INFORMATION SHOWN:
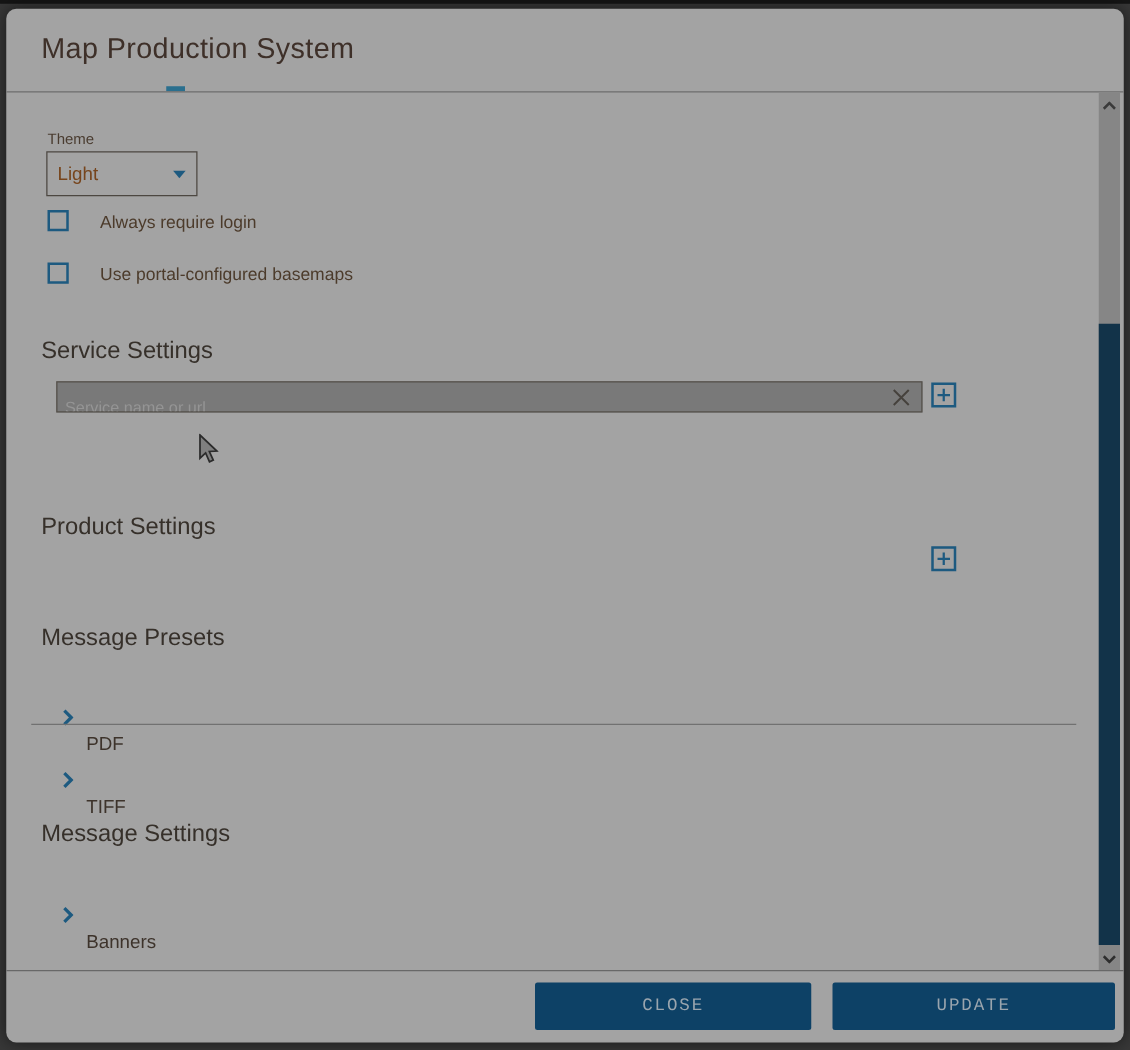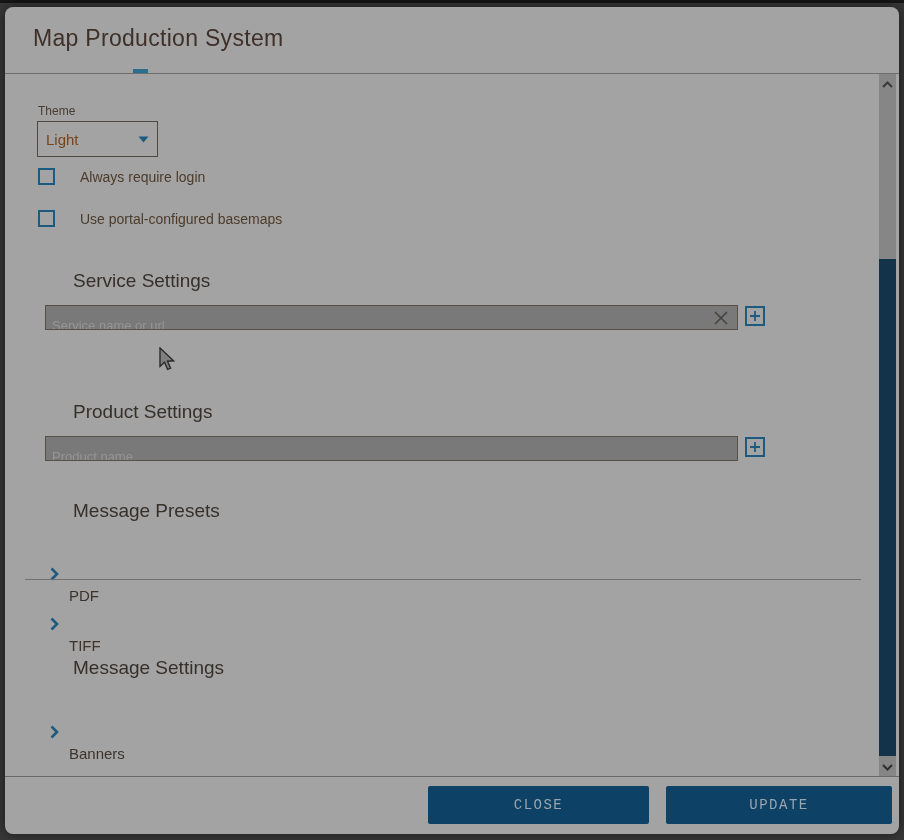--- a/index.html
+++ b/index.html
@@ -38,7 +38,7 @@
   .cb-label { margin-left:25px; font-size:14px; color:#4c3b2b; }
 
   
-  .section-heading { position:absolute; left:28px; font-size:19px; color:#36302a;margin-left:40px; }
+  .section-heading { position:absolute; left:28px; font-size:19px; color:#36302a; }
 
   
   .text-input {

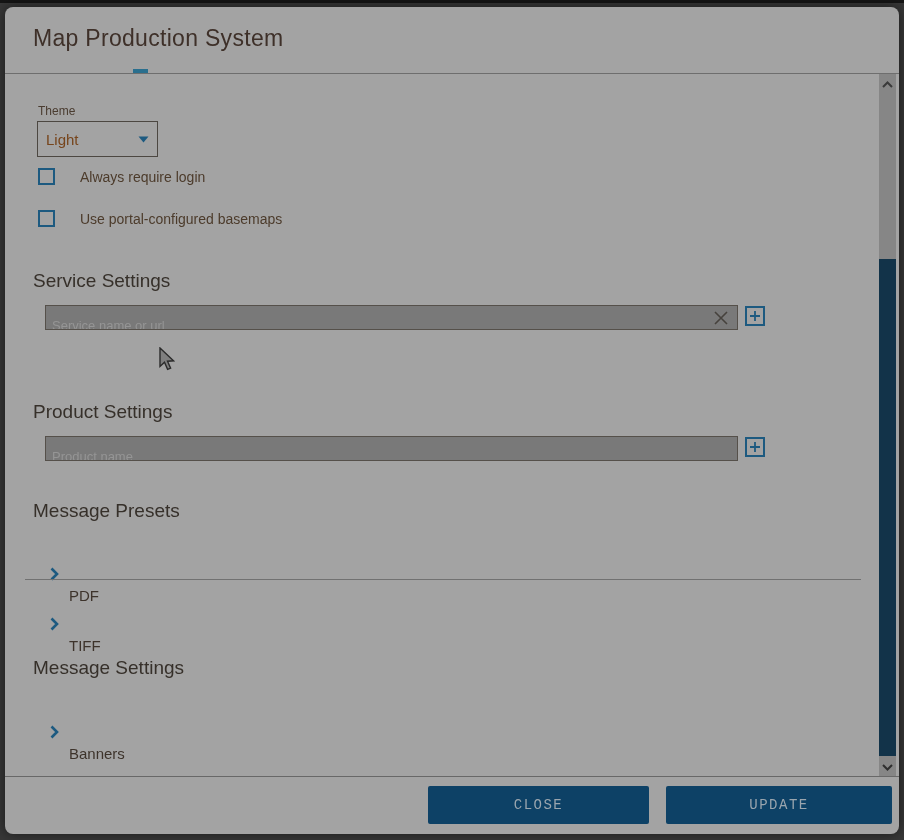--- a/index.html
+++ b/index.html
@@ -121,7 +121,7 @@
         </svg>
     </span>
 
-    <div class="section-heading" style="top:394px">Product Settings</div>
+    <div class="section-heading" style="top:404px">Product Settings</div>
     <input class="text-input" style="top: 429px;" placeholder="Product name">
     <span class="plus-btn" style="top:430px">
       <svg width="12" height="12" viewBox="0 0 12 12">

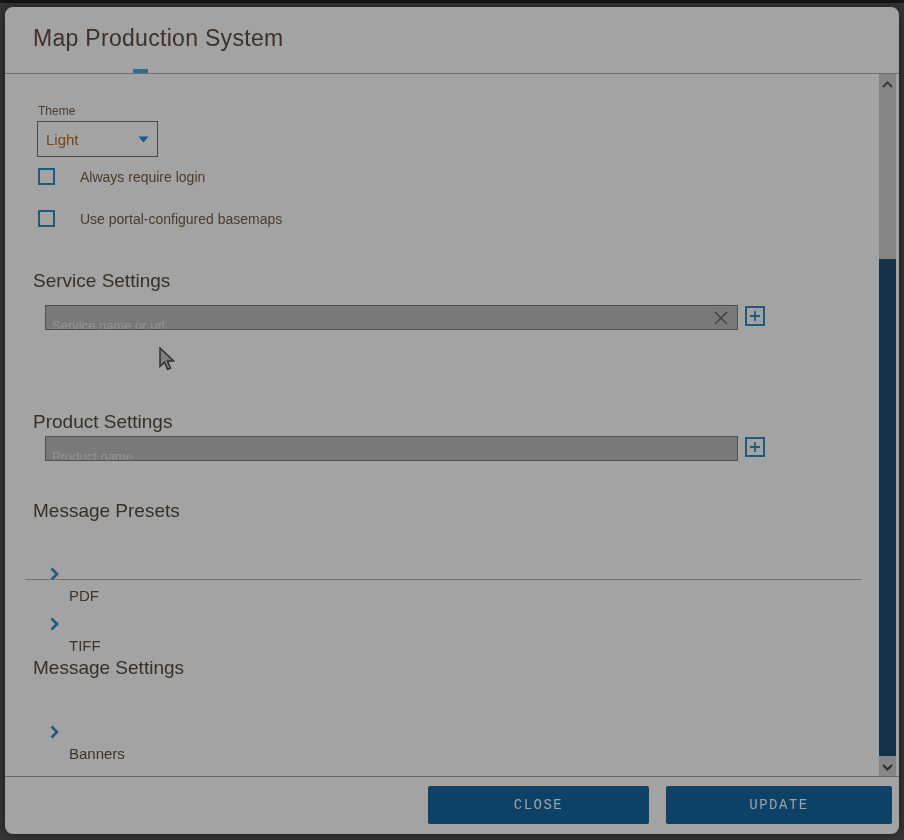--- a/index.html
+++ b/index.html
@@ -122,7 +122,6 @@
     </span>
 
     <div class="section-heading" style="top:404px">Product Settings</div>
-    <input class="text-input" style="top: 429px;" placeholder="Product name">
     <span class="plus-btn" style="top:430px">
       <svg width="12" height="12" viewBox="0 0 12 12">
           <path d="M6 1 V11 M1 6 H11" stroke="#1d5a80" stroke-width="1.8"></path>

TASK STATEMENT:
The lines above that hold the string "placeholder" are to be located and copied.

WRITTEN RESPONSE:
     <input class="text-input" style="top: 429px;" placeholder="Product name">
-    <input class="text-input" style="top: 429px;" placeholder="Product name">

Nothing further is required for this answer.